We next sought to determine whether the observed differences in IFN-α-induced growth inhibition are due to a specific suppression in IFN-α signaling through the IFNAR/ISGF-3 pathway. We compared the IFN-α-induced phosphorylation of STAT2 and STAT1, which occurs rapidly in response to IFNAR activation, between parental and dnSTAT2-expressing cells using antibodies specific for the tyrosine-phosphorylated forms of STAT2 and STAT1. Tyrosine phosphorylation of both STAT2 and STAT1, induced by a 30-min treatment with 100 IU/ml IFN-α, was almost completely blocked in the dnSTAT2-expressing cells [Fig. 3A, phospho STAT2 and phospho STAT1, compare Lanes α (parental) and neoR (controls) with corresponding lanes for clones 1 and 3 (Lanes c1 and c3)]. The level of total STAT1 and STAT2 proteins was unchanged by the IFN-α treatment, and STAT1 levels were unaffected by dnSTAT2 expression (Fig. 3A, STAT2 and STAT1). Total STAT2 immunoreactivity was markedly higher in the dnSTAT2-expressing cells and was also unchanged by IFN-α treatment (Fig. 3A, second panel). We believe that these higher total STAT2 levels were not due to an increase in endogenous STAT2 expression because the phospho-STAT2 antibody (Fig. 3A, top panel) will only recognize the endogenous STAT2 (because dnSTAT2 cannot be phosphorylated at tyrosine 690). The markedly lower signal for phospho-STAT2 in Lanes α for c1 and c3 is consistent with a reduction in the proportion of endogenous STAT2 protein in those cells, compared with the parental (Par) and neoR lines. These findings parallel the growth inhibition results and strongly suggest that the ISGF-3 complex mediates this effect. The ability of IFN-γ to induce phosphorylation of STAT1 was unaffected in the c3 cells (Fig. 3B), indicating that the presence of dnSTAT2 did not interfere with the activation of STAT1 by the IFN-γ receptor.

dnSTAT2 Suppresses Induction Several IFN-α-responsive Genes.

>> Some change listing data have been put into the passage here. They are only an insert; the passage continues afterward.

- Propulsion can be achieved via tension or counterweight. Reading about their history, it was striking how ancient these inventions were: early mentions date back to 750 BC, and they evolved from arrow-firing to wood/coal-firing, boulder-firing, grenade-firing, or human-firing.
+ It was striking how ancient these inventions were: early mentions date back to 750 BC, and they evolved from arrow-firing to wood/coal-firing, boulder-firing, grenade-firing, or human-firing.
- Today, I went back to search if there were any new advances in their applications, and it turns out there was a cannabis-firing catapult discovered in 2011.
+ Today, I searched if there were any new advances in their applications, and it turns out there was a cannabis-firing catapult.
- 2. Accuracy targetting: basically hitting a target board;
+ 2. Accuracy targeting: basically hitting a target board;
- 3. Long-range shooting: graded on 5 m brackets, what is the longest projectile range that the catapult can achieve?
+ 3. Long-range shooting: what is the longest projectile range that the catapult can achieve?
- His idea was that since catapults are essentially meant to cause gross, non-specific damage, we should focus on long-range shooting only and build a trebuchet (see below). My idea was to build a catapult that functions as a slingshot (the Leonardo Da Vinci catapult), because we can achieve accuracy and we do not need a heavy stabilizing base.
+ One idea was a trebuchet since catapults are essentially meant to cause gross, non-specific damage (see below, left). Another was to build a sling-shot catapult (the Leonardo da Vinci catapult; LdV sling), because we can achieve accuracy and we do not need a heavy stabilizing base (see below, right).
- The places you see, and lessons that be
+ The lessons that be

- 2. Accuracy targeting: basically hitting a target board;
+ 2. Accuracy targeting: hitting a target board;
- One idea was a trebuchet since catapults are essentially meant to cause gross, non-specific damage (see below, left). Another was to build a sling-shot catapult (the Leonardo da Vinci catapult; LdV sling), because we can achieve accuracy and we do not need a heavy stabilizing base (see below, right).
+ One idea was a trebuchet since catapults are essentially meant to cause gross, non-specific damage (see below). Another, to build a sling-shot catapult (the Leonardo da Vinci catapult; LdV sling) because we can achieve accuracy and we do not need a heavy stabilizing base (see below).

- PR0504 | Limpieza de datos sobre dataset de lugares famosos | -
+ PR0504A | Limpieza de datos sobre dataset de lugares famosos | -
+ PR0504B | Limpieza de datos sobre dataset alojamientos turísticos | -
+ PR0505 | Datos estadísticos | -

The recent development of cDNA microarray technology has made it possible to compare gene expression profiles between two different cell or tissue samples. In collaboration with The University of Texas M. D. Anderson Cancer Center Cancer Genomics Core Laboratory, we have identified several early IFN-α-inducible genes in SRB12-p9 cells. Three separate cDNA array screens were conducted. The first compared the expression of genes between control cells and cells treated with 100 IU/ml IFN-α for 1 h, using an array containing 2304 duplicate spotted unique cDNA fragments. The second and third screens compared control cells with cells treated with 100 IU/ml IFN-α for 12 h using two arrays, one containing 1127 duplicate spotted cDNA fragments corresponding to genes previously shown to be active in several signal transduction pathways, and the other array containing 5700 spotted expressed sequence tag fragments. All screens identified a small number of gene expression changes (where 0.5 ≥ Cy5/Cy3 ≥ 2.0), as was expected with the short treatment time and relatively low dose of IFN-α used. A total of 16 genes were shown to be up-regulated by IFN-α in the screens, and 5 genes were suppressed by IFN-α in the screens. To date, individual gene expression changes were confirmed for five of the up-regulated genes by RT-PCR analysis of SRB12-p9 cells treated with 100 or 500 IU/ml IFN-α for 1, 12, and 24 h (Fig. 4, A and B; data not shown). All five of the confirmed genes, myxovirus resistance 1 (MxA1), IFN-α-inducible protein 6-16 (IFI-6-16), IFN- induced protein 56 (IFI-56), IFN-regulatory factor 7 (IRF-7), and the IFN-inducible protein 9-27 (9-27), have previously been shown to be IFN-α inducible in other systems (3).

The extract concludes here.